Daniel Mattson’s life was marked by constant turmoil between his faith in God and his sexual attractions toward other boys, beginning when he was 6 years old. Finding the conflict between his homosexual desires and the teachings of his church too great, he assumed he was gay, turned his back on God in anger and eventually began a relationship with another man. Yet freedom and happiness remained elusive until he discovered his true identity. In his brutally honest and frank debut book, WHY I DON’T CALL MYSELF GAY: How I Reclaimed My Sexual Identity and Found Peace, Mattson chronicles his journey of discovery that led him to understand how he was created and what he was created for.

Mattson believes he shouldn’t be reduced to the “feelings” that identify sexual orientation, nor be labeled by a term contrary to God’s plan for his life. Mattson shows that chastity is, in fact, part of the good news of the Gospel, and that the Catholic Church does welcome those with same-sex attractions, despite myths perpetuated by the media and gay-rights advocates.

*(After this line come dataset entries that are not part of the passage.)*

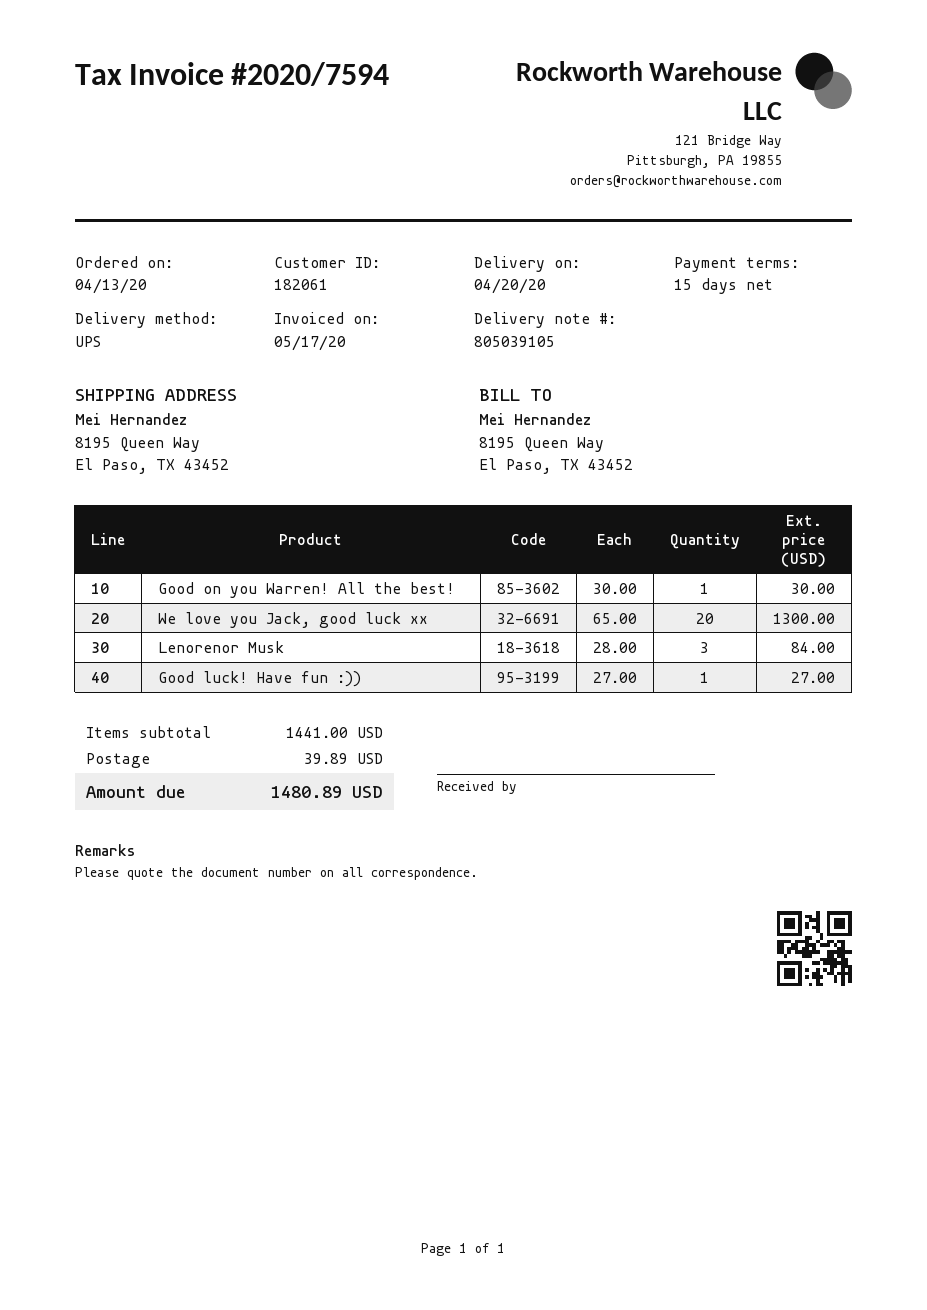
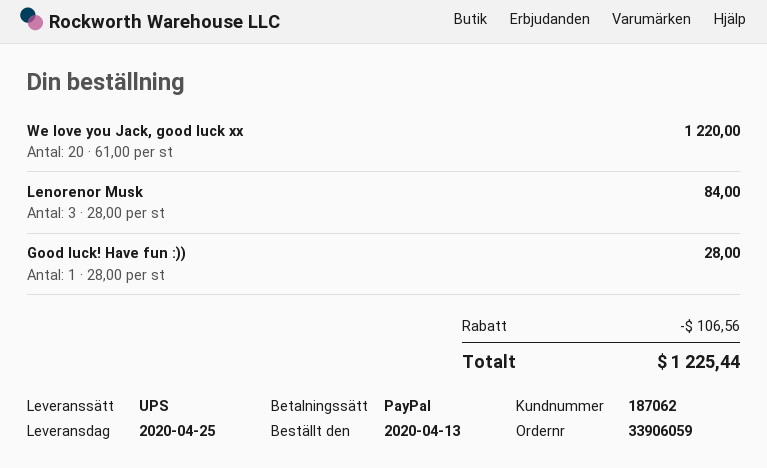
delivery date: 2020-04-20 -> 2020-04-25
customer number: 182061 -> 187062
Good on you Warren! All the best!: 1 x 30.00 = 30.00 -> none
We love you Jack, good luck xx: 20 x 65.00 = 1300.00 -> 20 x 61.00 = 1220.00
Good luck! Have fun :)): 1 x 27.00 = 27.00 -> 1 x 28.00 = 28.00
discount: none -> 106.56
shipping: 39.89 -> none
total: 1480.89 -> 1225.44

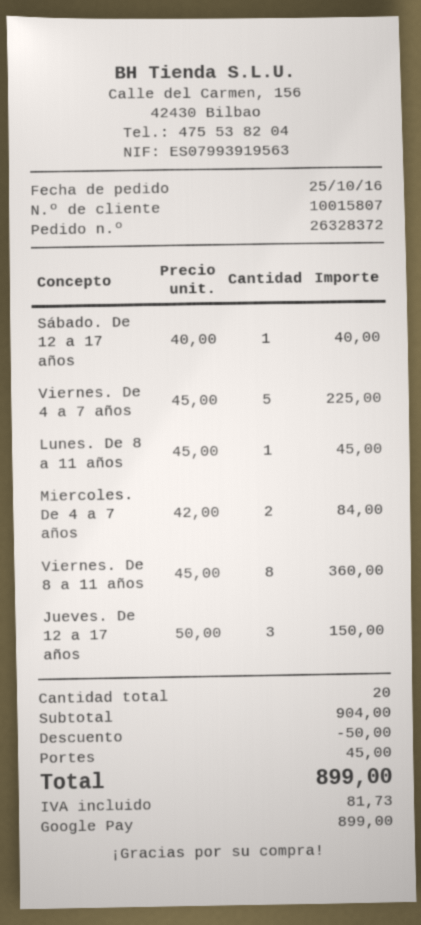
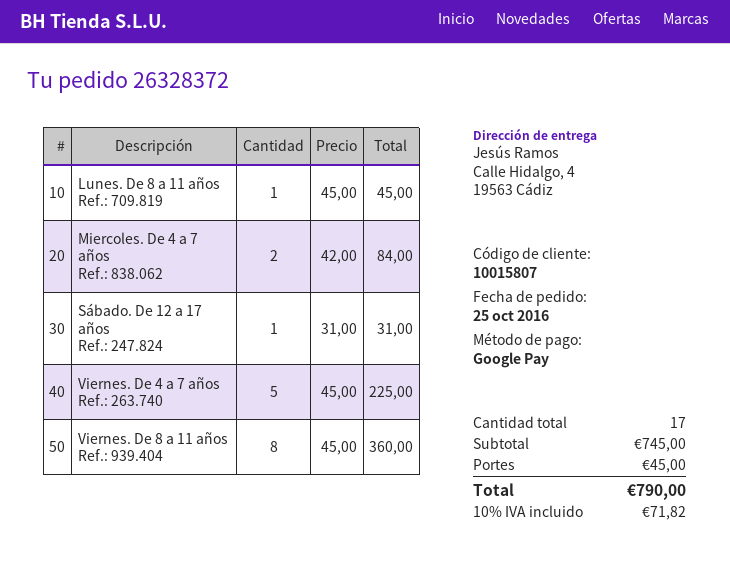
Sábado. De 12 a 17 años: 1 x 40.00 = 40.00 -> 1 x 31.00 = 31.00
Jueves. De 12 a 17 años: 3 x 50.00 = 150.00 -> none
total quantity: 20 -> 17
subtotal: 904.00 -> 745.00
discount: 50.00 -> none
tax: 81.73 -> 71.82
total: 899.00 -> 790.00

Mattson provides a welcome voice of sanity among the muddled thinking of modern society that believes sexual identity is rooted in the realm of feelings and desires. WHY I DON’T CALL MYSELF GAY is a practical tool for living chastely, for those who are struggling with same-sex attraction and for those looking for pastoral resources.

“Daniel Mattson has written an honest account of the genuine struggles faced by those with same-sex attraction,” says Timothy Michael Cardinal Dolan, archbishop of New York. “Drawing upon a wealth of spiritual insights and wisdom from across our deep Catholic tradition, he shares with us how he has come to understand and accept God’s loving plan for his life, as well as the beauty and richness of the Church’s teaching on chastity. The tenderness and mercy of God is evident throughout and is a powerful reminder for all of us!”

Mattson provides a candid and compassionate perspective on having lived a homosexual lifestyle before finding peace and authentic love in the Catholic Church. His book is being hailed by several leading Cardinals and Bishops.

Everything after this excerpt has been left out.